Jackson: The family you choose, and then-- ... I don't believe in fate--but people whose paths you're fated to cross. ... There's obviously [a] broken dynamic between me and my father. But then you throw this Olivia character into the mix here, and we become this sort of dysfunctional family unit by necessity. But you throw people in high-pressure situations like this, and they just sort of naturally come together and bond. ... If you take it off the television and put it in real life, that's how you get to know people, seeing them in action.
Tell me about some of the crazier stuff you've had to do so far.
Jackson: This is the worst that I've been subjected to. [He points to his makeup, which simulates reddish bruises on his face and ligature marks at his wrists.] ... I guess I can tell you that I was tortured, but I can't tell you why or by who. But, yeah, being tortured is bad. This is a bad day. It's not good for anybody.
You have to be in the basement chained up with your shirt off?
Jackson: Pretty close. And then horrible things are done to me. Yeah, not pleasant, it wasn't pleasant. Actually, yeah, it was not pleasant.
How was it performing that?
Jackson: I actually, and I'm not kidding, and I can't tell you exactly why, but I ended up in the emergency room. Something went wrong with one of the props, and I ended up sort of bleeding quite a bit. So it was intense, it was very real.
Will they use that shot in the show?
Jackson: They better. If I bleed in a shot, they had better. I don't even care if it's a terrible take. I don't care if my performance is awful. if I'm bleeding I want it on screen [laughs].
Can you talk about working with Anna and John?
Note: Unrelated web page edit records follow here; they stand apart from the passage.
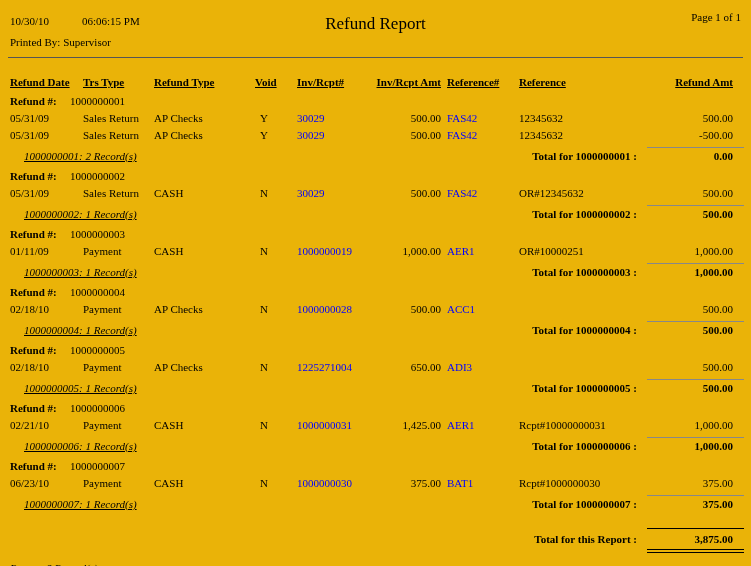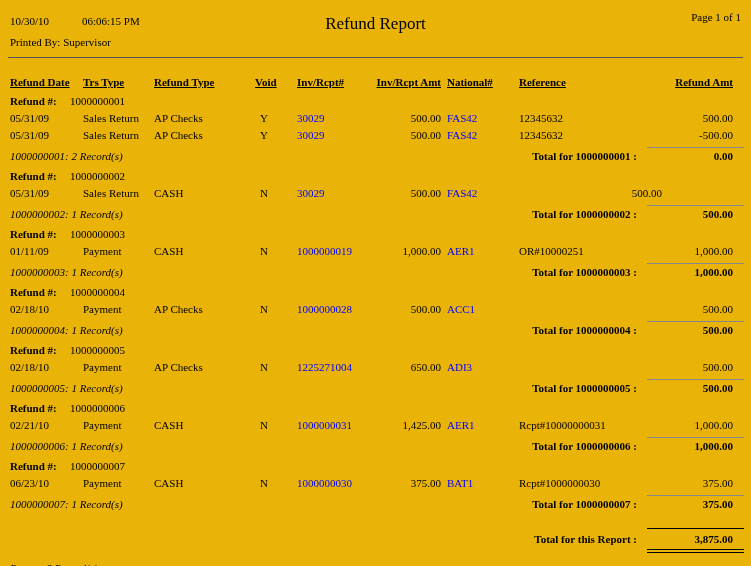--- a/index.html
+++ b/index.html
@@ -77,7 +77,7 @@
     <span>Void</span>
     <span>Inv/Rcpt#</span>
     <span class="right" style="direction:rtl">Inv/Rcpt Amt</span>
-    <span class="c7">National#</span>
+    <span class="c7">Reference#</span>
     <span>Reference</span>
     <span class="right c9">Refund Amt</span>
   </div>

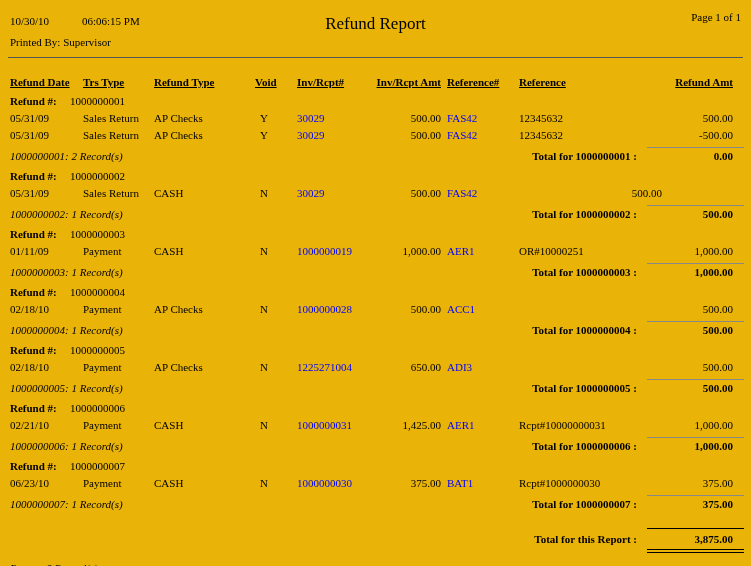--- a/index.html
+++ b/index.html
@@ -35,7 +35,7 @@
   .group{margin-bottom:2px;}
   .summary{position:relative;height:22px;}
   .summary .rule{position:absolute;top:3px;left:637px;width:97px;border-top:1px solid #888;}
-  .summary .rec-count{position:absolute;left:0;top:6px;font-style:italic;}
+  .summary .rec-count{position:absolute;left:14px;top:6px;font-style:italic;text-decoration:underline;}
   .summary .total-label{position:absolute;right:104px;top:6px;font-weight:bold;white-space:nowrap;}
   .summary .total-amt{position:absolute;right:8px;top:6px;font-weight:bold;}
   

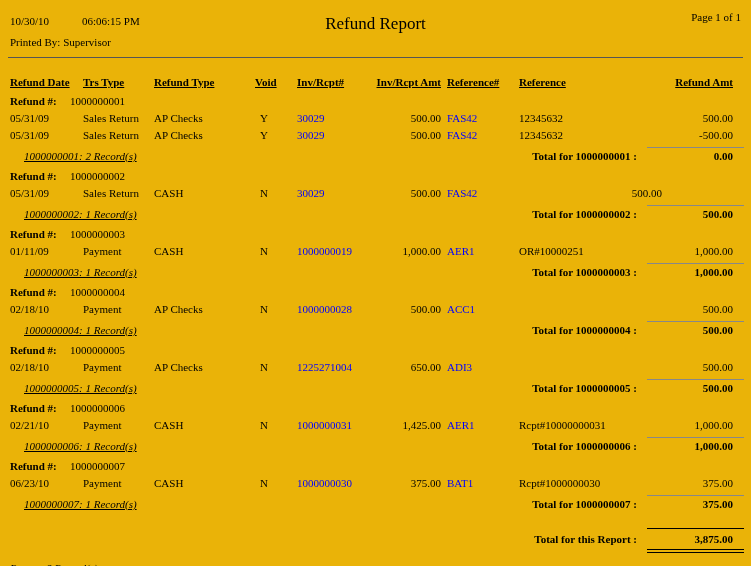--- a/index.html
+++ b/index.html
@@ -135,6 +135,7 @@
     <span class="link">30029</span>
     <span class="right">500.00</span>
     <span class="c7 link">FAS42</span>
+    <span>OR#12345632</span>
     <span class="right c9">500.00</span>
   </div>
 </div>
Jackson: Yeah, she is terrific. J.J. has this, I don't know, like, uncanny knack for casting women. It's crazy. And ... they're two Aussies, but they're both sort of dedicated, lovely people, which is why I say the drama all stays on camera. There is so far--and I don't see why it would change--this feeling of "Well, we're all here, and we're in it, and we're doing it together, and we take our jobs just seriously enough that everybody shows up ready to work, but not so seriously that it's, you know, the end of the world if something goes wrong."
Have you gotten to share a scene with the cow?
Jackson: Nobody shares a scene with the cow. Jean is the star of every scene that she is in. Yeah, the cow's name is Jean, yeah. That's my life, circa 2008.
John told me he actually gets to milk the cow.
Jackson: He did milk the cow. I enjoyed the fruits of his labors. I did not actually milk the cow myself.
Anything else about Fringe?
Jackson: Fringe, it's the hardest show on TV to talk about.
Fringe premieres Sept. 9 and will air Tuesdays at 9 p.m. ET/PT.